The Maine bill passed with strong bipartisan support in the Legislature including a unanimous vote in the state Senate, despite an intense and expensive lobbying effort by the technology and communications sectors.


Finally some issue with bipartisan support!

Now if we could just get this passed at the national level, to deal with Facebook's and Google's pervasive spying on all of us, and selling what they find.

Comments 1 - 4 of 4        Search these comments

1   HeadSet   2019 Jun 12, 10:49am  

When the internet user is no longer the product, there will be fees for mail, search, and so on.

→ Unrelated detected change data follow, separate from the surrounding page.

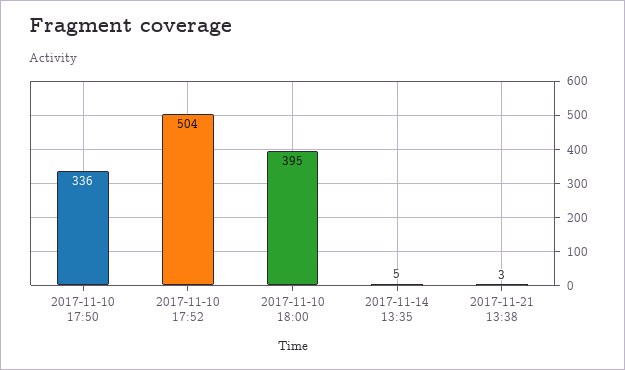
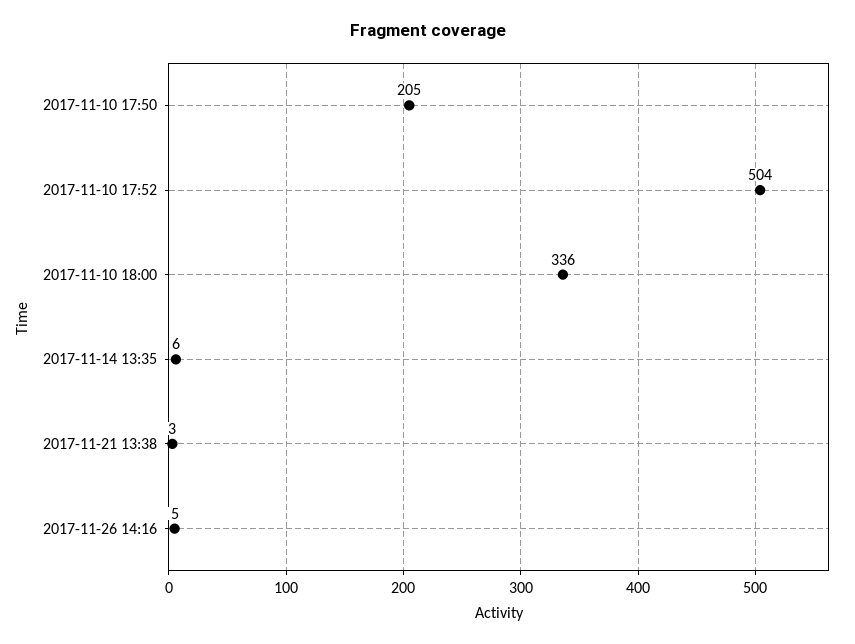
2017-11-10 17:50: 336 -> 205
2017-11-10 18:00: 395 -> 336
2017-11-14 13:35: 5 -> 6
2017-11-26 14:16: none -> 5

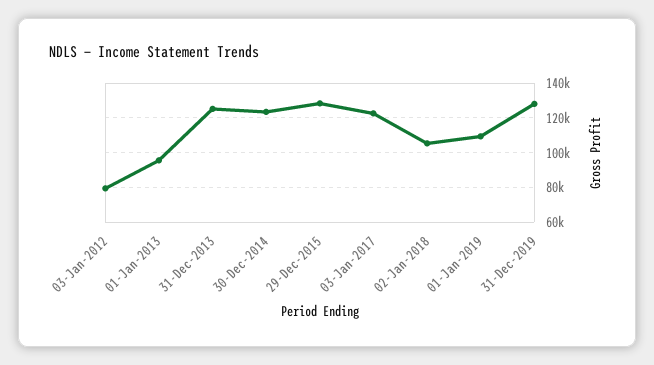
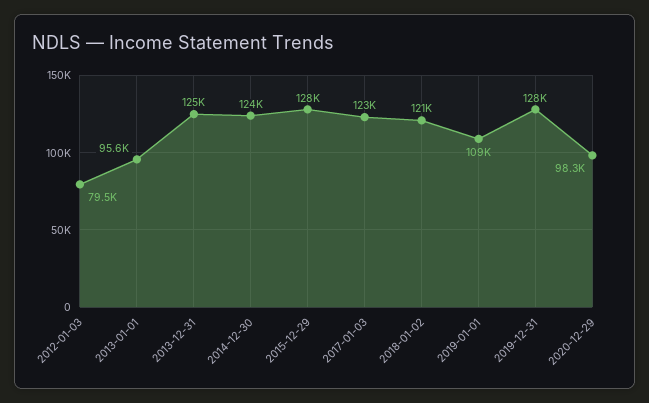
02-Jan-2018: 105000 -> 121000
2020-12-29: none -> 98300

I think that would be a fair trade, but we have a large population that expects internet services, music, TV, and such to be free.
2   Ceffer   2019 Jun 12, 10:55am  

Finally, a Governor who masturbates a lot.
3   GNL   2019 Jun 12, 11:50am  

Patrick says
https://www.govtech.com/policy/Maine-Governor-Signs-Strictest-Internet-Protections-in-the-US.html

The new law, set to take effect July 1, 2020, would require Internet service providers to get permission from their customers before any data could be sold to a third party. Legal pushback is expected. ...

The Maine bill passed with strong bipartisan support in the Legislature including a unanimous vote in the state Senate, despite an intense and expensive lobbying effort by the technology and communications sectors.


Finally some issue with bipartisan support!

Now if we could just get this passed at the national level, to deal with Facebook's and Google's pervasive spying on all of us, and selling what they find.

I don't get it. The law is about internet providers, correct? FB and Google are not internet providers? Besides, the internet providers will simply cut off your service if you don't give them permission.
4   HeadSet   2019 Jun 12, 3:39pm  

Yeah... idiot pols who don't know tech or even aren't smart enough to hire staffers who do.

Or the pols know the target audience of voters is unaware of the difference.